В палате пахло антисептиком. Мониторы непрерывно бибикали и жужжали, словно сумасшедший компьютер в фантастическом ужастике. Подойдя к кровати, Маклин обнаружил, что Ричи держится в сторонке, и ощутил благодарность за то, что она щадит его чувства. Видеть Эмму в коме, в окружении той же самой аппаратуры, которая столько времени поддерживала жизнь в бабушкином теле, было невыносимой пыткой. Иной мог бы решить, что технология дает больному дополнительные шансы, вот только Маклин все это уже проходил и прекрасно понимал, каковы эти шансы на самом деле.
Прикроватного столика не было – все место занимали мониторы. Букет неловко повис у него в руке. Маклин понятия не имел, что теперь с ним делать, а главное – зачем он его вообще приволок. Эмма не могла увидеть цветы, и они даже толком не пахли. Что ж, во всяком случае, их яркие лепестки оживляли белизну палаты. И он положил букет в ногах кровати.
– Я, наверное, пойду, – негромко сказала Ричи с другой стороны комнаты. – Я просто хотела… Ну, вы понимаете… Посмотреть, как у нее… – Ричи умолкла.
– Хорошо, – отозвался Маклин. – Увидимся завтра. И, Керсти? Спасибо вам.
Когда Ричи ушла, неловкость не исчезла, но Маклин обнаружил в углу палаты свободный стул. Аккуратно раздвинув провода и трубки, он поставил стул к кровати, сел и взял в руки холодную ладонь Эммы.

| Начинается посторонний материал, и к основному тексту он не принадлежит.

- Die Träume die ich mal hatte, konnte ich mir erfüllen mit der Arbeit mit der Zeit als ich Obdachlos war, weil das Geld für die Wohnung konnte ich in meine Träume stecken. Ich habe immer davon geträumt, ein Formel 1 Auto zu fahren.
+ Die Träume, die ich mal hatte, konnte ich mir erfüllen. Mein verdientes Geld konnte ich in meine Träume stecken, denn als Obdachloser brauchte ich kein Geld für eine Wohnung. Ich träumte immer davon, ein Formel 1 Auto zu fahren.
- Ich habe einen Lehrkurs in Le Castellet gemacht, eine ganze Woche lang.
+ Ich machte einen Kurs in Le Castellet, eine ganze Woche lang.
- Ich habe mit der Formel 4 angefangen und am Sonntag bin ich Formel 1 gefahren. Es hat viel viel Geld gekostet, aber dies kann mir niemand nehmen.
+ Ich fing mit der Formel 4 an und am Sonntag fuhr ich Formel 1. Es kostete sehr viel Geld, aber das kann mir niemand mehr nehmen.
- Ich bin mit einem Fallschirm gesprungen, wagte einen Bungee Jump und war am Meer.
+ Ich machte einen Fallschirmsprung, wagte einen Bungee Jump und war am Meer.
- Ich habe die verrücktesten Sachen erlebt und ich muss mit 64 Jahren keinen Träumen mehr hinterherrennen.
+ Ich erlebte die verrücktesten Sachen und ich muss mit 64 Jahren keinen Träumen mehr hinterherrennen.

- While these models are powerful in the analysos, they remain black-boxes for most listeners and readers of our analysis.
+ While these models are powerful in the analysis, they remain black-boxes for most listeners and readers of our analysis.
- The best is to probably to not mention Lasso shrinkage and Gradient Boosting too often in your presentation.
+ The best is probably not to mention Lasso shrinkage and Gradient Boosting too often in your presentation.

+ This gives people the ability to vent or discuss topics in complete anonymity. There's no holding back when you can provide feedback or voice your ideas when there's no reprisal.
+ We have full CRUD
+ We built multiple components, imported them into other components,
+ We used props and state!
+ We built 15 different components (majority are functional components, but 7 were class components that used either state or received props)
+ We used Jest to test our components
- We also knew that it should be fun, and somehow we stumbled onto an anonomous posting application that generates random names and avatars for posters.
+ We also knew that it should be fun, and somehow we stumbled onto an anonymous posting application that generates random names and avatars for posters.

– Она может прийти в себя в любой момент.
Маклин обернулся и увидел, что в дверях, через которые только что вышла Ричи, стоит молодой врач. Или он просидел здесь уже час или больше, не замечая ничего вокруг? Он не был уверен.
– При сильных сотрясениях трудно что-то предсказать. Принято считать, что чем быстрей человек приходит в сознание, тем лучше, но иногда обратное даже предпочтительней. Мозгу требуется время, чтобы восстановиться. – Врач подошел к кровати, покосился на цветы и снял со спинки карту с медицинскими записями. Намек Маклину был вполне понятен.
– И все-таки где-то в ваших рассуждениях скрывается «но», доктор?
Врач попытался ободряюще улыбнуться, но, очевидно, он слишком устал за сегодня – улыбка вышла не особенно убедительной:
– Человеческий мозг – это настоящее чудо. И мы до сих пор так мало знаем о нем. Бывает, что ужасные на вид повреждения не оставляют ни малейших последствий. Бывает также, что незначительная травма становится смертельной. Мы сделали все возможные сканирования и анализы, но до тех пор, пока она не очнется, ничего нельзя предсказать. Вам следует быть готовым ко всему. Последствия могут оказаться необратимыми.
«Необратимыми». Глядя на лицо Эммы, Маклин постарался не концентрироваться на этом слове. Ее глаза запали, вокруг темнели синяки. Волосы, когда-то бойко торчавшие в разные стороны, слиплись и обвисли. Белая кожа, бледные губы. Трудно было узнать в ней женщину, рядом с которой Маклин проснулся каких-то три дня назад. Еще одна человеческая жизнь, разбитая только потому, что он не сумел удержать дистанцию.